The exception to the rule
2002-04-29, 8:57 p.m.



I'm going thru volunteer interviews at work. I give them a tour, a brief orientation, and we talk about music. Everyone with a professed broad taste in music always says it (I say it): "I like just about everything....except country." And the look on their face, as they remember the country music they've heard -- distaste and the desire to distance themselves from country music arrives and passes through their expression. I see a little confusion mixed in there too, trying to figure out how country music lovers derive pleasure from something they find so unenjoyable. The truth is they probably like some form or derivative of country -- perhaps some of the old-timey stuff -- but most can say without hesitation that the popular country music of today is unlistenable.

Just a short time ago I returned from a gamelan concert at work/"the school". I have heard all of their songs countless times over the years, having been blasted in my office from their practice sessions across the hall -- sometimes I can't even hear the phone ring over the din. But it was nice to see/hear it all together, combined with the dancers in their pretty costumes. I mainly went because A. convinced me to (she was there), but am glad that she did. I just wish it hadn't been so freakin' cold (they played/danced outside)!

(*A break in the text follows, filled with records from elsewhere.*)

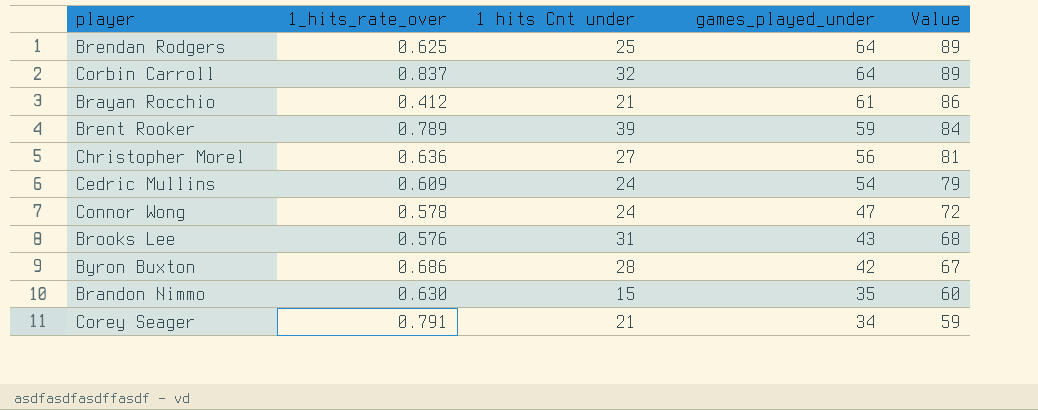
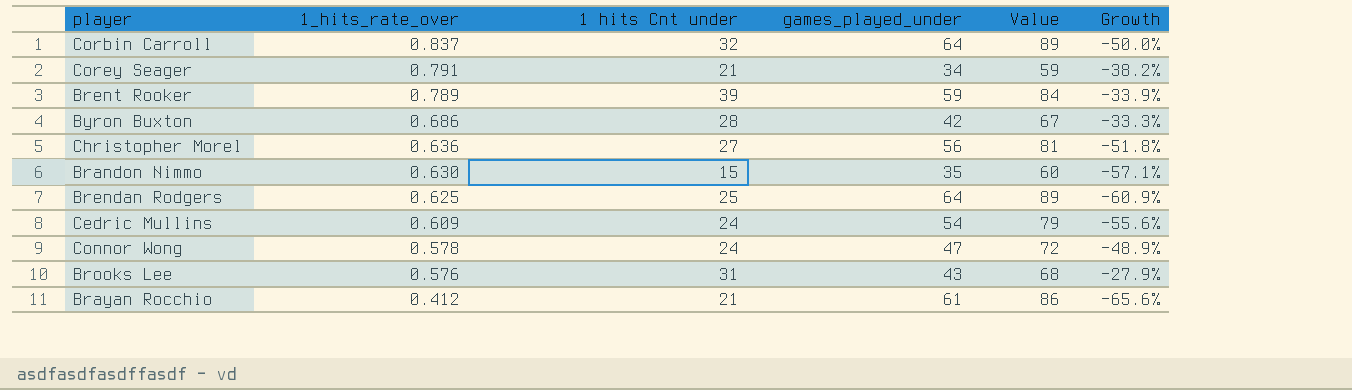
row order: games_played_under descending -> 1_hits_rate_over descending
column Growth | formula: none -> ([1 hits Cnt under] - [games_played_under]) / [games_played_under]

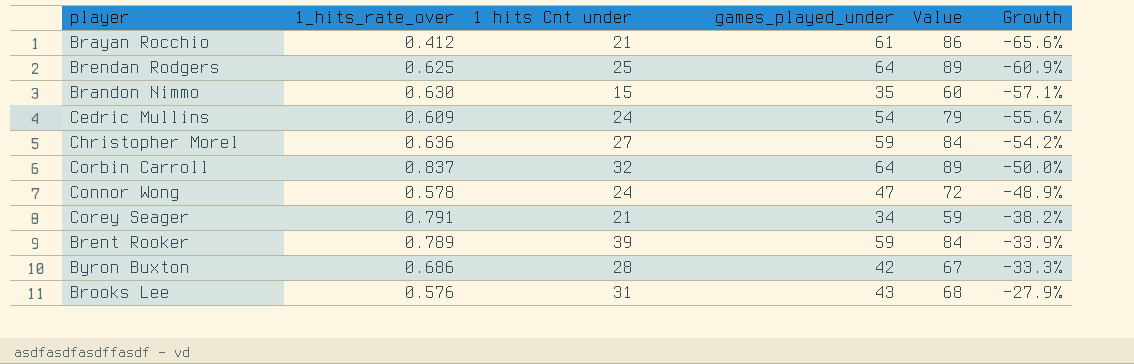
row order: 1_hits_rate_over descending -> Growth ascending
Christopher Morel | games_played_under: 56 -> 59
Christopher Morel | Value: 81 -> 84
Christopher Morel | Growth: -51.8% -> -54.2%

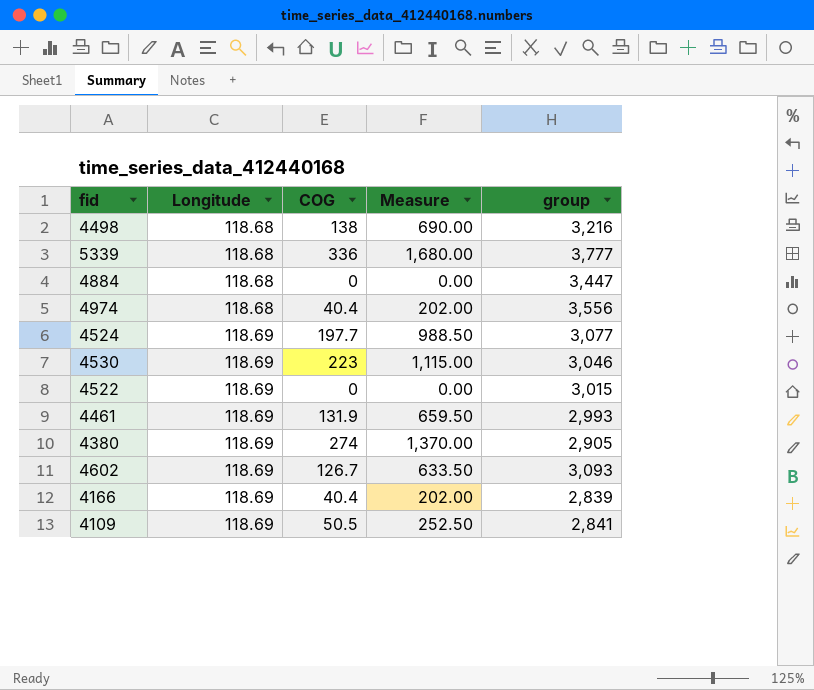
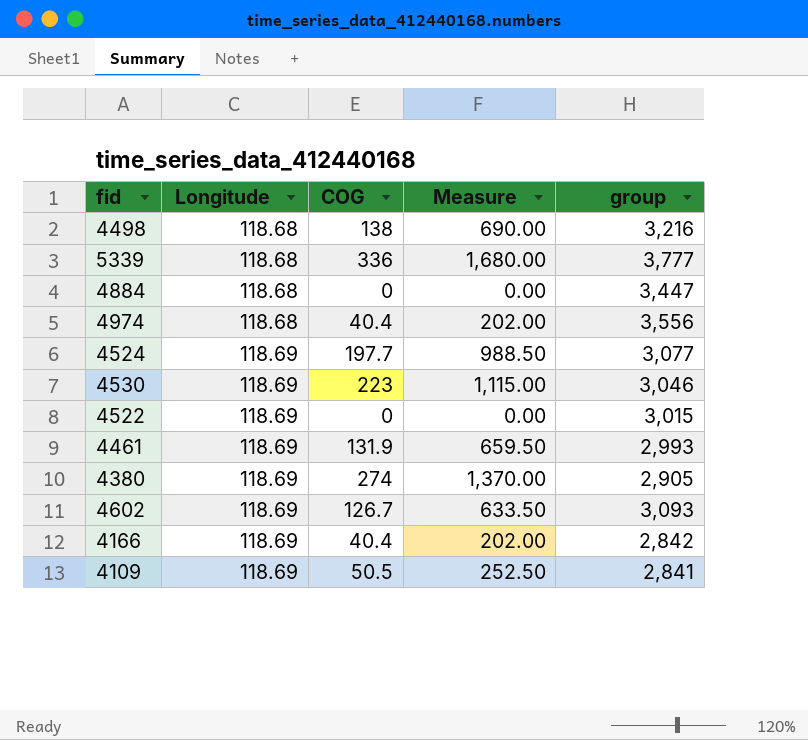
4166 | group: 2,839 -> 2,842

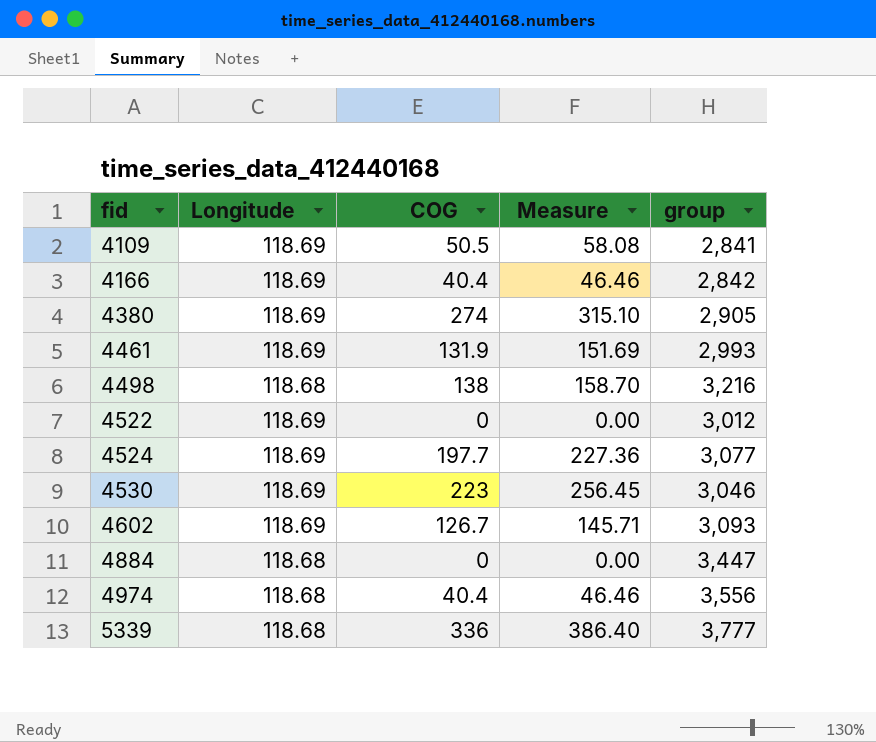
row order: Longitude ascending -> fid ascending
column Measure | formula: [COG] * 5 -> [COG] * 1.15
4522 | group: 3,015 -> 3,012

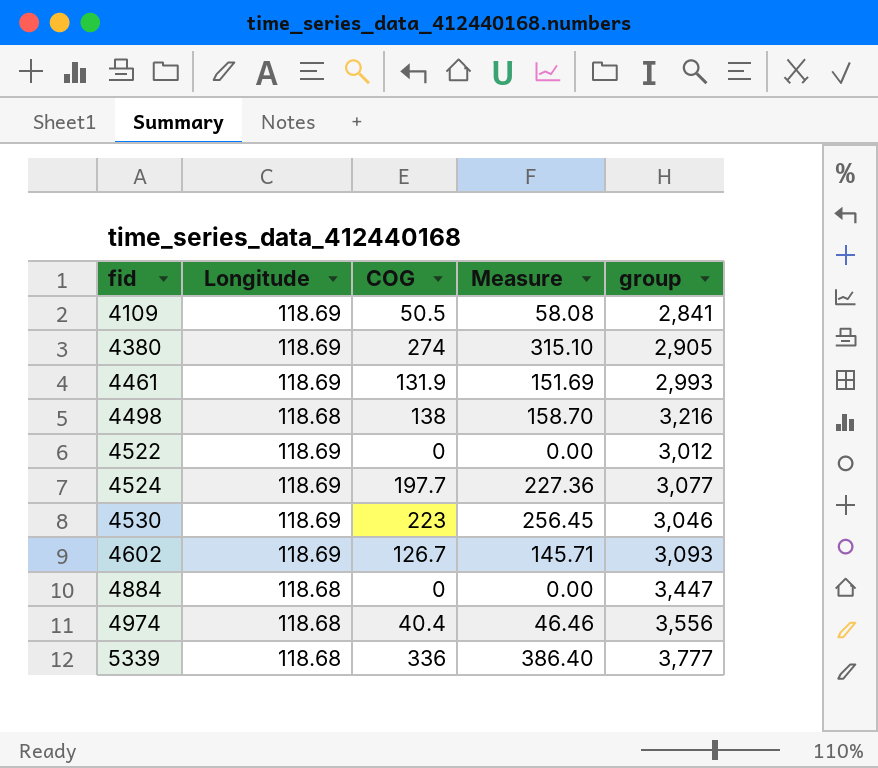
row 4166: 118.69 | 40.4 | 46.46 | 2,842 -> none

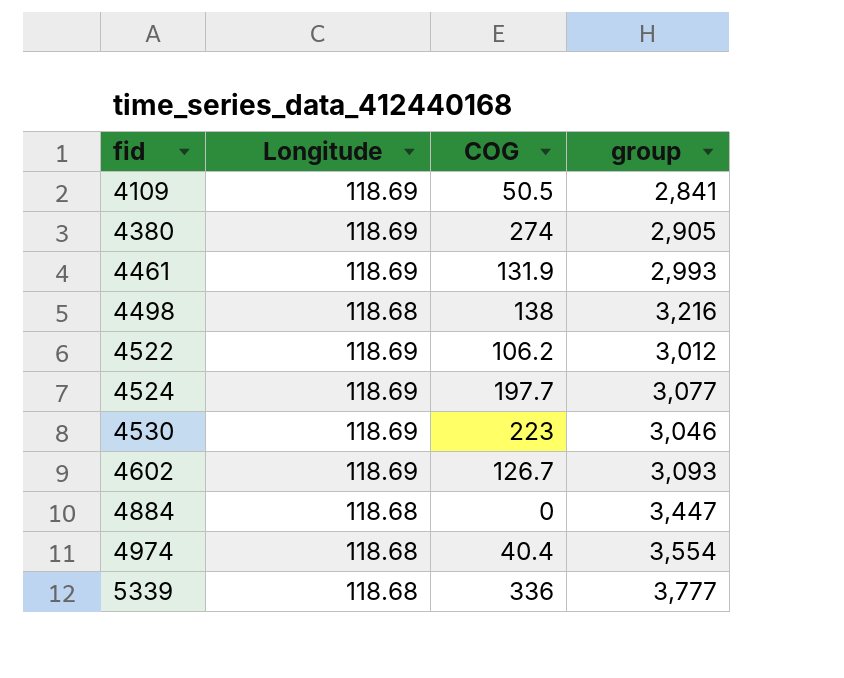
column Measure | formula: [COG] * 1.15 -> none
4522 | COG: 0 -> 106.2
4974 | group: 3,556 -> 3,554

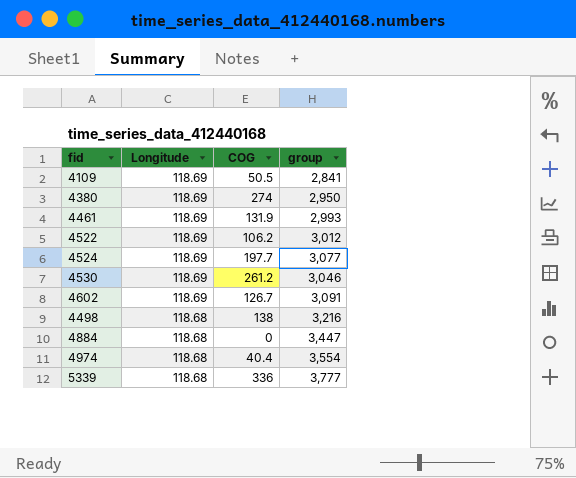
row order: fid ascending -> Longitude descending
4380 | group: 2,905 -> 2,950
4530 | COG: 223 -> 261.2
4602 | group: 3,093 -> 3,091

Earlier in the day I cracked a joke at my boss -- a sassy sort of one-liner -- to which he responded with amusement but more disbelief: "That's just so un-you [of a thing to say]!" So if that's un-me, then what is the like-me thing to say? I don't mean that in a defensive sort of way, but out of real curiousity. Now that I think about it, one of the students I work with also recently remarked that I had said something she never thought she'd hear coming from me. What is going on here? Will the real catbus please stand up?